> **The task**
Show all lines containing "的图纸上" from the data below.

Web interface edit records
+===+

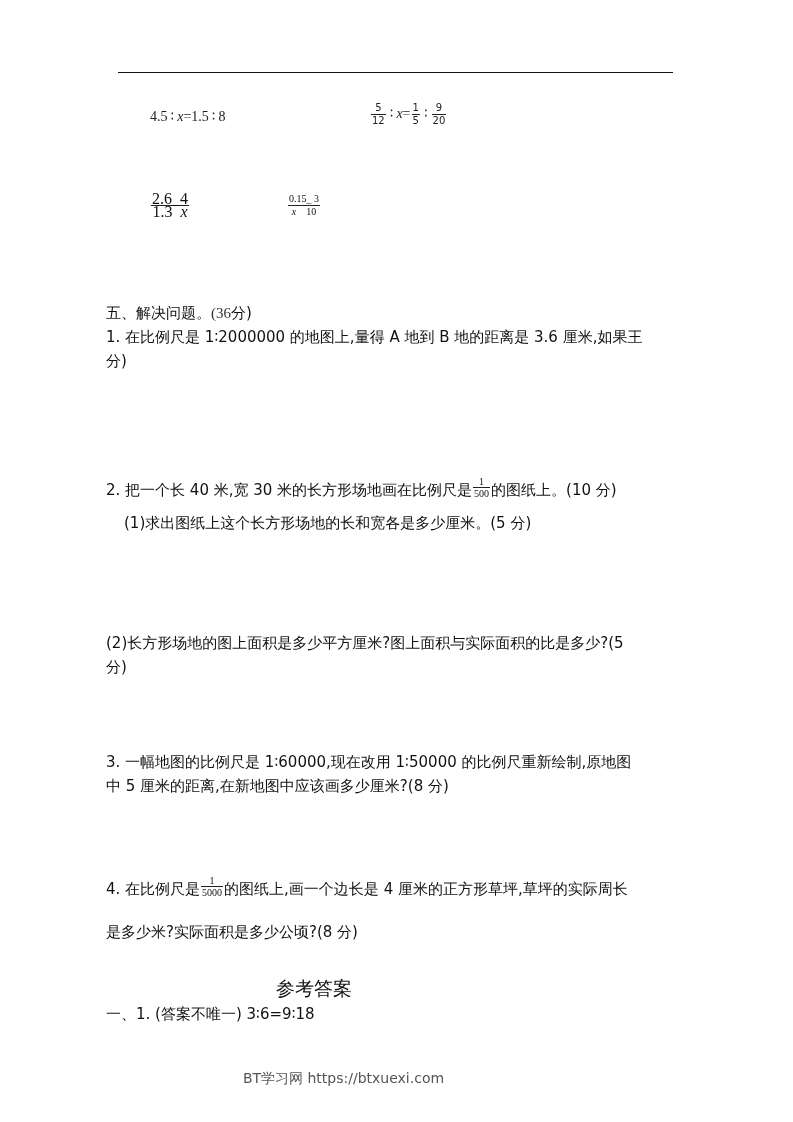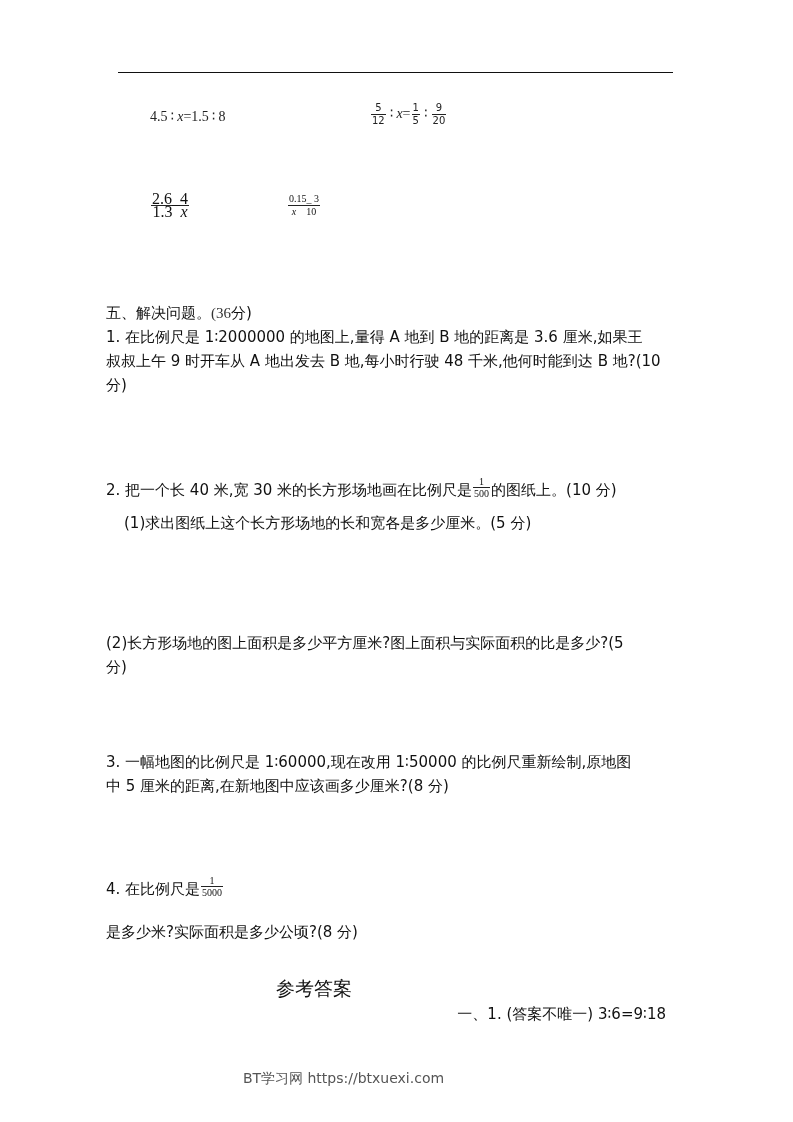--- a/index.html
+++ b/index.html
@@ -119,21 +119,20 @@
     <span class="den"><i>x</i>&nbsp;&nbsp;&nbsp;&nbsp;<span>10</span></span>
   </span>
 </div>
 
 <div class="para" style="top:301px;">
   <span>五、解决问题。</span><span class="num-t">(36</span><span>分)</span>
 </div>
 
 <div class="para" style="top:325px;">
   <div>1.  在比例尺是 1∶2000000 的地图上,量得 A 地到 B 地的距离是 3.6 厘米,如果王</div>
-  <div>叔叔上午 9 时开车从 A 地出发去 B 地,每小时行驶 48 千米,他何时能到达 B 地?(10</div>
   <div>分)</div>
 </div>
 
 <div class="para" style="top:478px;">
   <div>
     <span>2.  把一个长 40 米,宽 30 米的长方形场地画在比例尺是</span><span class="inline-frac"><span class="num">1</span><span class="den">500</span></span><span>的图纸上。(10 分)</span>
   </div>
 </div>
 <div class="para" style="top:511px; left:124px;">
   <div>(1)求出图纸上这个长方形场地的长和宽各是多少厘米。(5 分)</div>
@@ -143,26 +142,26 @@
   <div>分)</div>
 </div>
 
 <div class="para" style="top:750px;">
   <div>3.  一幅地图的比例尺是 1∶60000,现在改用 1∶50000 的比例尺重新绘制,原地图</div>
   <div>中 5 厘米的距离,在新地图中应该画多少厘米?(8 分)</div>
 </div>
 
 <div class="para" style="top:877px;">
   <div>
-    <span>4.  在比例尺是</span><span class="inline-frac"><span class="num">1</span><span class="den">5000</span></span>
+    <span>4.  在比例尺是</span><span class="inline-frac"><span class="num">1</span><span class="den">5000</span></span><span>的图纸上,画一个边长是 4 厘米的正方形草坪,草坪的实际周长</span>
   </div>
 </div>
 <div class="para" style="top:920px;">
   <div>是多少米?实际面积是多少公顷?(8 分)</div>
 </div>
 
 <div class="answer-title">参考答案</div>
 
-<div class="para" style="top:1002px;text-align:right;">
+<div class="para" style="top:1002px;">
   <div>一、1.  (答案不唯一) 3∶6=9∶18</div>
 </div>
 
 <div class="footer">BT学习网 https://btxuexi.com</div>
 
 </body></html>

+===+

> **Answer to this problem**
     <span>2.  把一个长 40 米,宽 30 米的长方形场地画在比例尺是</span><span class="inline-frac"><span class="num">1</span><span class="den">500</span></span><span>的图纸上。(10 分)</span>
+    <span>4.  在比例尺是</span><span class="inline-frac"><span class="num">1</span><span class="den">5000</span></span><span>的图纸上,画一个边长是 4 厘米的正方形草坪,草坪的实际周长</span>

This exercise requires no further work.